Di depan sebuah pabrik di Pasar Kemis, Tangerang, adalah seorang Ibu Nakiroh, berusia 55 tahun. Ibu Nakiroh yang sehari-harinya berhijab ini menjual indomie, nasi, soto, kopi, teh, dan jus dalam kemasan. Ya, menu favorit para mahasiswa dan pekerja yang ngekos, terutama menjelang akhir bulan.
Ibu Nakiroh mengaku bahwa kegiatan berdagang yang dilakukan beliau hanyalah sebagai pengisi waktu luang. Sebelumnya, beliau sempat lama menderita sakit akibat asam urat. Salah seorang putranya yang kebetulan belum menikah sempat mengurus beliau hingga sehat kembali.
“Saya mah, meski udah tua gini, tetep gak mau ngerepotin anak,” aku Ibu Nakiroh dengan tegas. “Biar kata orang anak laki emang wajib ngurusin orang tua, enggak berarti orang tua harus selalu tergantung juga sama anak.”
Kebetulan, beliau menjual salah satu merk kopi kemasan favorit saya. Dengan senang hati beliau membuatnya untuk saya saat saya memesan secangkir. Hmm, hanya dengan Rp10.000, saya bisa menikmati secangkir kopi cappuccino, meski dari kemasan. Bahagia itu memang (bisa) sederhana.
Berhubung secangkir kopi dibanderol dengan harga sepuluh ribu, rasa penasaran saya membuat saya bertanya:
“Hmm, ini kalo boleh tahu, sehari bisa dapet berapa, Ibu?”

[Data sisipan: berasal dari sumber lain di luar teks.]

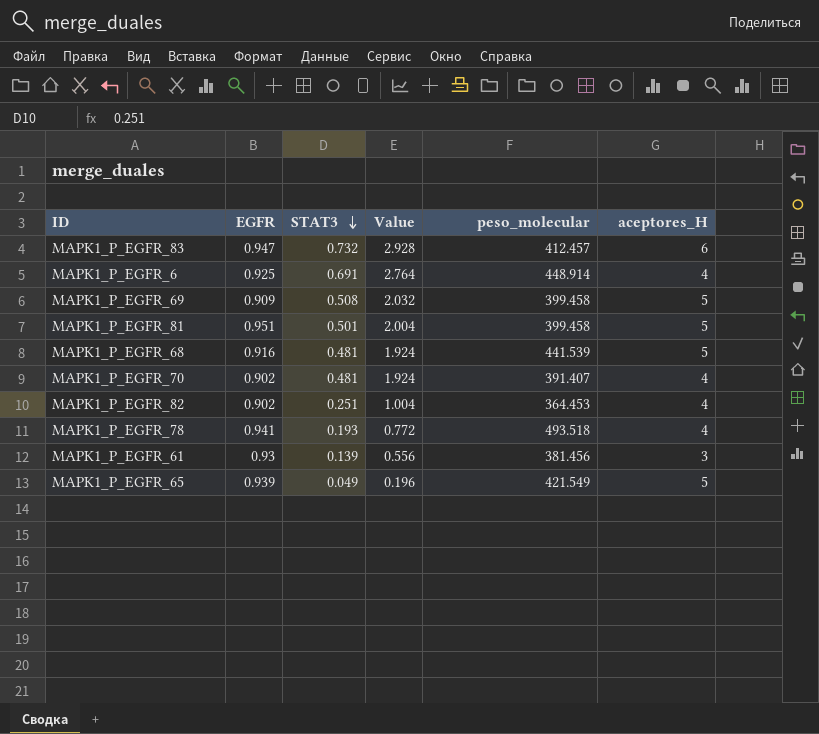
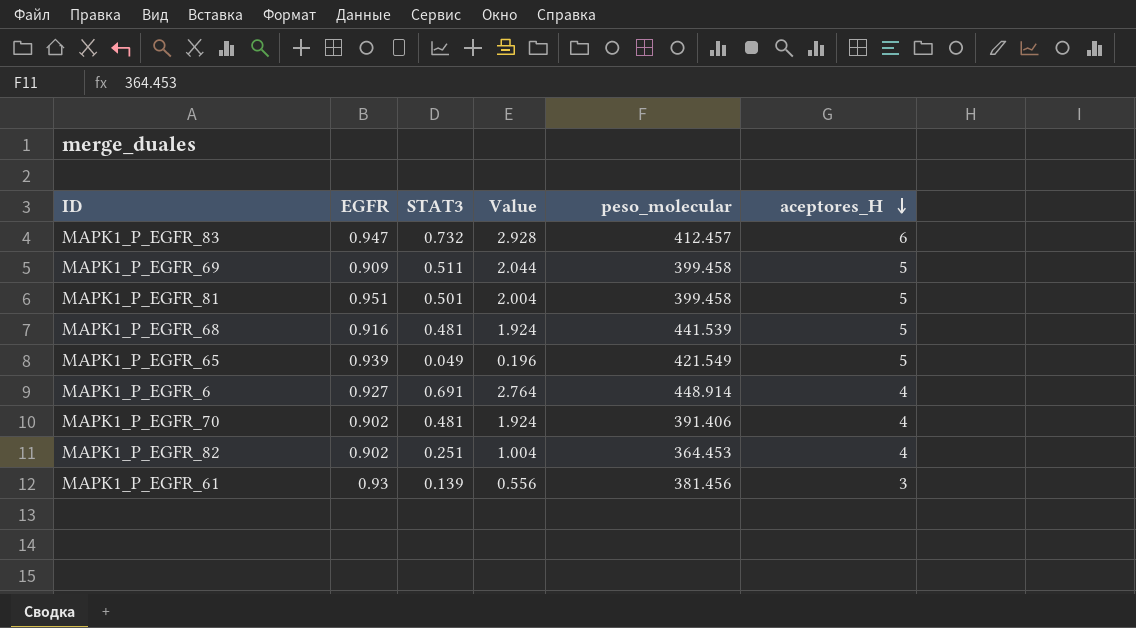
row order: STAT3 descending -> aceptores_H descending
row MAPK1_P_EGFR_78: 0.941 | 0.193 | 0.772 | 493.518 | 4 -> none
MAPK1_P_EGFR_69 | STAT3: 0.508 -> 0.511
MAPK1_P_EGFR_69 | Value: 2.032 -> 2.044
MAPK1_P_EGFR_6 | EGFR: 0.925 -> 0.927
MAPK1_P_EGFR_70 | peso_molecular: 391.407 -> 391.406

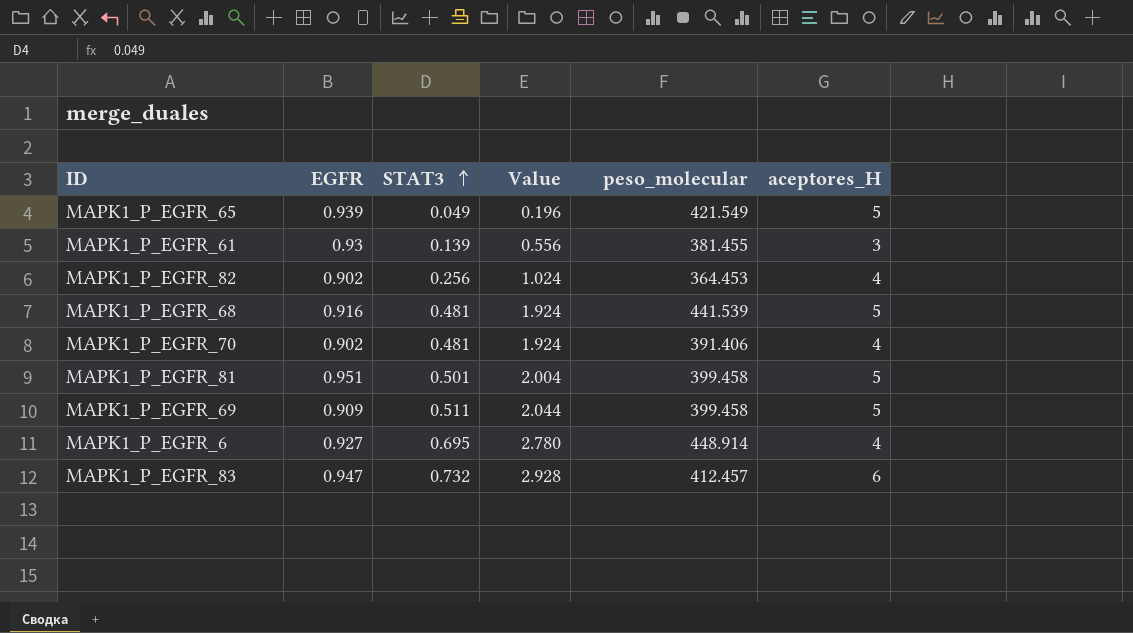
row order: aceptores_H descending -> STAT3 ascending
MAPK1_P_EGFR_61 | peso_molecular: 381.456 -> 381.455
MAPK1_P_EGFR_82 | STAT3: 0.251 -> 0.256
MAPK1_P_EGFR_82 | Value: 1.004 -> 1.024
MAPK1_P_EGFR_6 | STAT3: 0.691 -> 0.695
MAPK1_P_EGFR_6 | Value: 2.764 -> 2.780

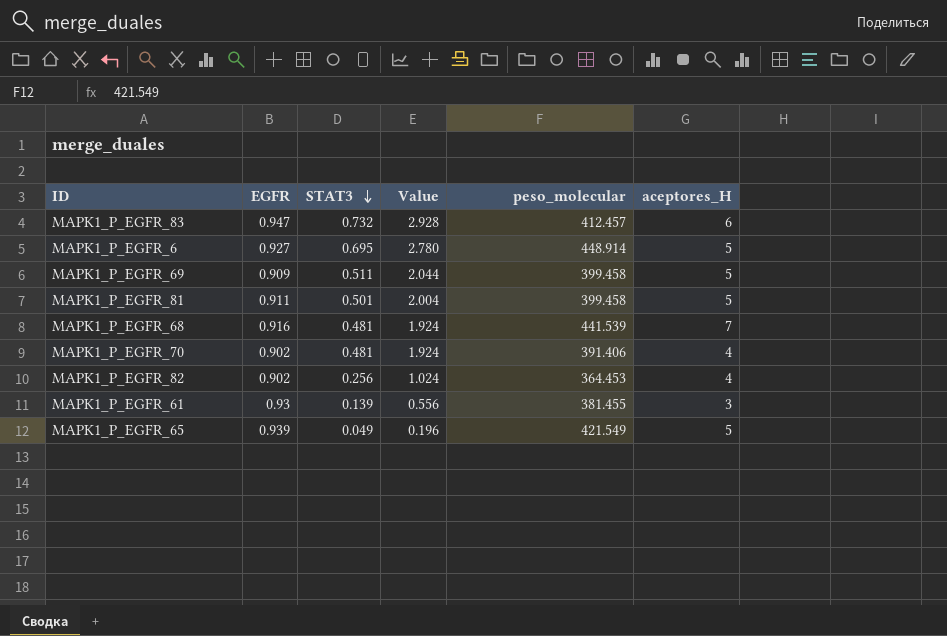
row order: STAT3 ascending -> STAT3 descending
MAPK1_P_EGFR_6 | aceptores_H: 4 -> 5
MAPK1_P_EGFR_81 | EGFR: 0.951 -> 0.911
MAPK1_P_EGFR_68 | aceptores_H: 5 -> 7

“Maksud Neng laku apa enggak?” balas Ibu Nakiroh tanpa basa-basi. Namun, tidak tampak rasa tersinggung pada ekspresi wajah beliau (kecuali saya yang memang kurang peka, nggak tahu juga, ya).
“Hmm, itu tergantung, Neng. Kadang sepi, kadang rame.”
“Kalo lagi rame, biasanya bisa dapet berapa, Bu?” “Kalo rame, yah…saya biasanya bisa dapet ampe 400 ribu,” ujar Ibu Nakiroh sambil mengingat-ingat. “Tapi kalo lagi sepi banget…yah, cuma setengahnya. Ya, 200 ribu gitu. Kadang juga saya malah nggak dapet apa-apa dalam sehari, saking sepinya. Kalo udah gitu, mendingan saya pulang.”
“Yah, gitu deh, Neng,” aku beliau (suaranya masih terdengar santai dan ikhlas). Perempuan yang sudah berdagang selama tiga tahun ini kemudian melanjutkan, “Kadang ada yang langsung bayar, kadang ada yang ngutang. Kadang ada yang inget trus langsung bayar, kadang ada yang malah lupa.”
“Kadang malah saya juga yang lupa nagih atau siapa saja yang ngutang,” kata Ibu Nakiroh lagi sambil tertawa kecil. Dengan pelan beliau menepuk dahinya. “Maklum, Neng. Ibu ini udah tua. Mudah lupa.”
Bukannya mau berprasangka buruk, ya. Tapi, kok ada ya, yang tega memanfaatkan lupa-nya beliau? Yah, seperti biasa, lagi-lagi saya hanya bisa berdoa. Moga-moga tidak ada lagi pelanggan yang tega sampai berpura-pura lupa membayar utang mereka, meski Ibu Nakiroh terlihat sangat ikhlas. Ingin rasanya saya memberikan dia sebuah notes kecil dan pena, mungkin ada baiknya juga kalau dia mencatat siapa saja yang berhutang. Ah,…mungkin saja beliau memang seorang yang berhati bersih dan baik…dan saya rasa memang karena keikhlasannya lah maka dia bisa hidup bahagia walau sederhana.